Un peu mélo, un peu rétro, couleur sépia, trois résurgences, un seul
climat, une ambiance, celle, particulière, de la fin du XIXe, début du
XXe siècle. Trois nouvelles réunies dans ce recueil, où l'auteur montre à
nouveau sa compassion pour les destinées difficiles menées dans la lutte
et la dignité.

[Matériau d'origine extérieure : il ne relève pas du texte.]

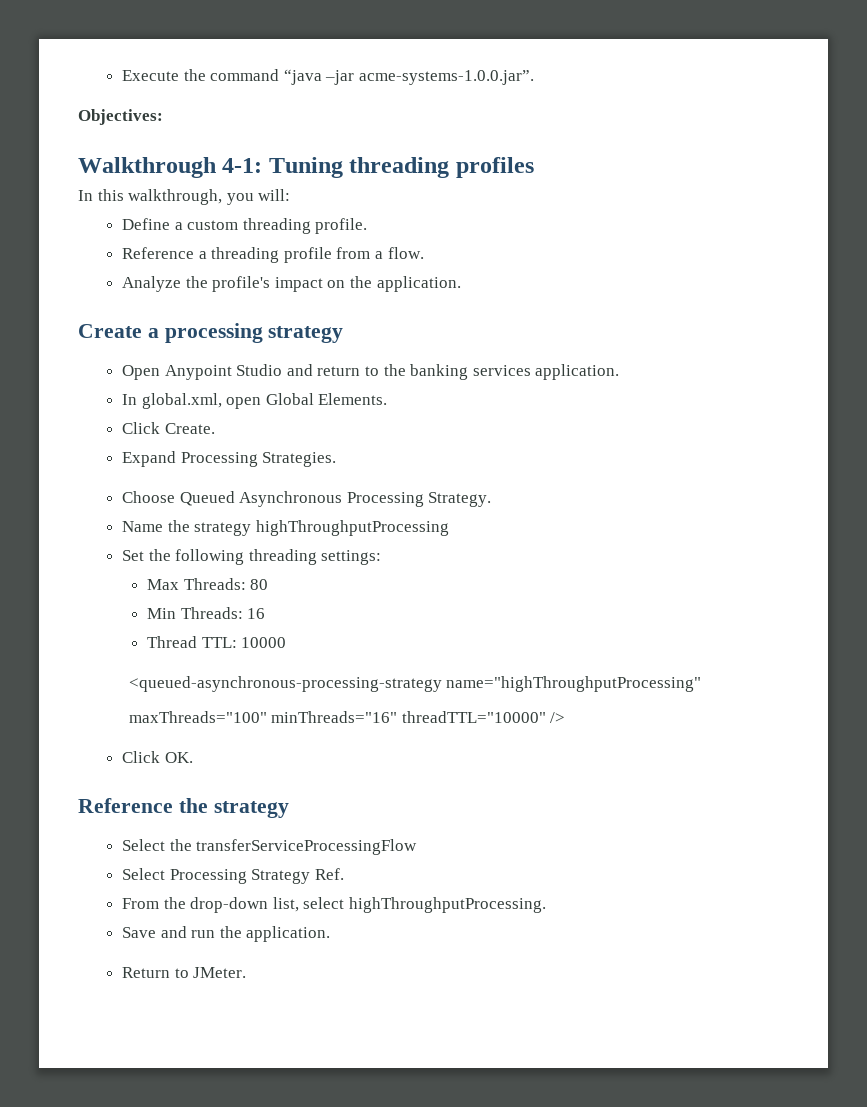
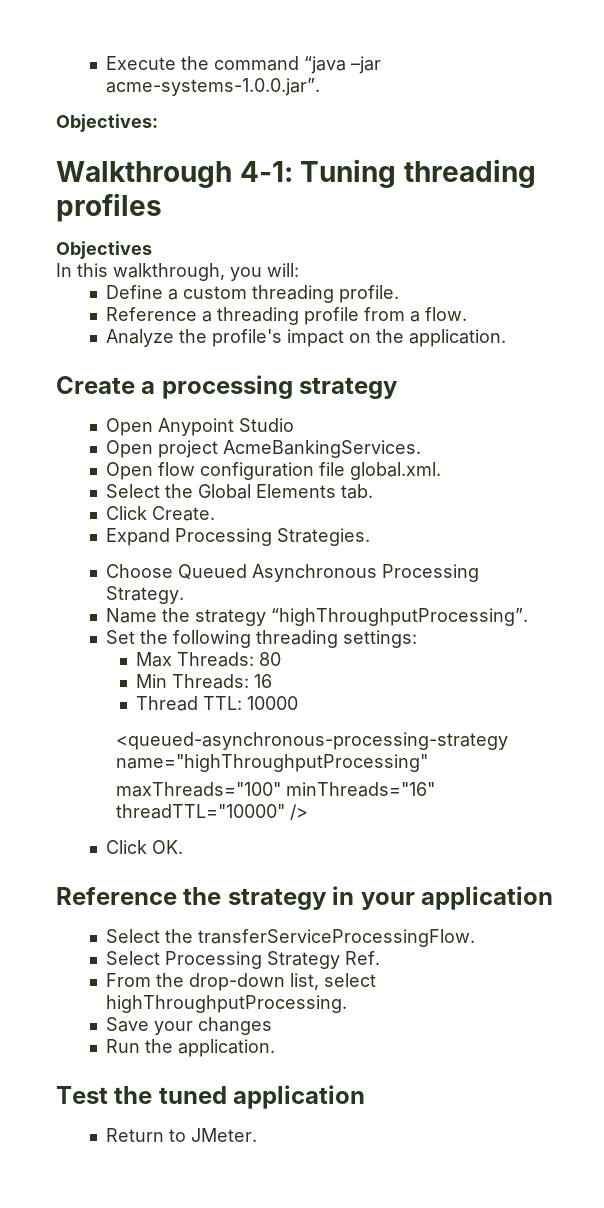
+ Objectives
- Open Anypoint Studio and return to the banking services application.
- In global.xml, open Global Elements.
+ Open Anypoint Studio
+ Open project AcmeBankingServices.
+ Open flow configuration file global.xml.
+ Select the Global Elements tab.
- Name the strategy highThroughputProcessing
+ Name the strategy “highThroughputProcessing”.
- Reference the strategy
- Select the transferServiceProcessingFlow
+ Reference the strategy in your application
+ Select the transferServiceProcessingFlow.
- Save and run the application.
+ Save your changes
+ Run the application.
+ Test the tuned application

L'instinct maternel surpasse ici toutes les souffrances.
Dans la première nouvelle, Rue du Pont-Saint-Père , située dans la
Bretagne de 1910 , c'est la foi qui porte chacun. Pour Augustine Adam,
ce soir-là, dans la neige, cette rue si familière va se révéler un calvaire
jusqu'à son propre seuil où elle va ériger sa destinée en héroïne de
l'ombre.
La seconde nouvelle, qui donne son nom au recueil, se déroule en
Touraine sur fond de Première Guerre mondiale. Mathilde, qui
doit arracher chaque jour son travail et son pain, n'a sans doute pas la
charité d'Augustine, mais son combat n'en est pas moins violent, et sa
résistance farouchement résolue. Pour elle, mais surtout pour sa fille qui
n'a plus qu'elle, son père paralysé, et « sa grand-mère pour de mine mais
qu'elle aime pour de vrai ».
Enfin dans la dernière nouvelle, Les deux boutiques , une petite ville
de Normandie tend des rets insolites sur une farce bourgeoise et
bouffonne aux couleurs Belle époque.